- _Instructions for the task_: Could you report every line from the entries that includes the word "Bead"?

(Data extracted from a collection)
• • •
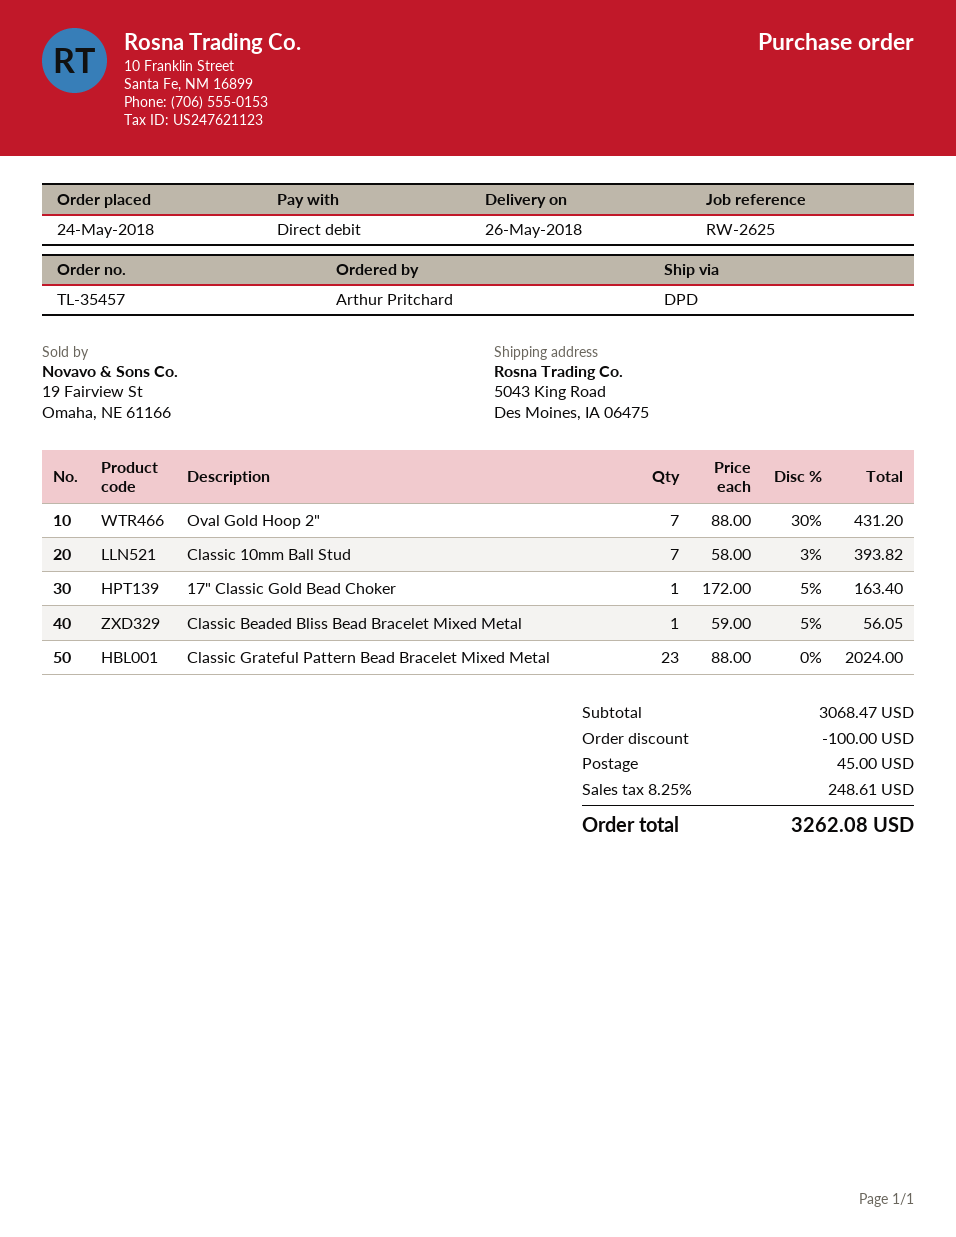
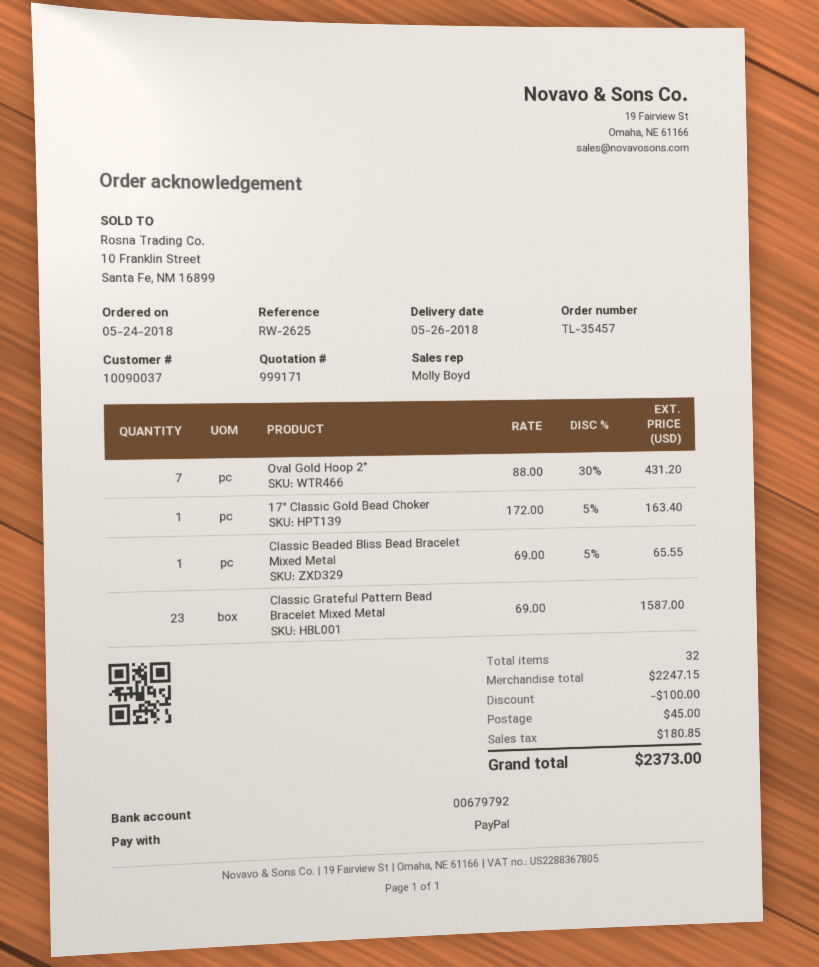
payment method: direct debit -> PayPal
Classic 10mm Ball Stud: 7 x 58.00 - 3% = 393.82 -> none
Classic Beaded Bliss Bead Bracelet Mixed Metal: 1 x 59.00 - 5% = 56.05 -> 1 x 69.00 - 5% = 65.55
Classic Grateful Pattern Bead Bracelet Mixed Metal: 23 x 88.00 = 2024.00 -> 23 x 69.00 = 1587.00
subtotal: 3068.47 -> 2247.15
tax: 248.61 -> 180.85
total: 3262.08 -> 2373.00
• • •
- _Your response_:
Classic Beaded Bliss Bead Bracelet Mixed Metal: 1 x 59.00 - 5% = 56.05 -> 1 x 69.00 - 5% = 65.55
Classic Grateful Pattern Bead Bracelet Mixed Metal: 23 x 88.00 = 2024.00 -> 23 x 69.00 = 1587.00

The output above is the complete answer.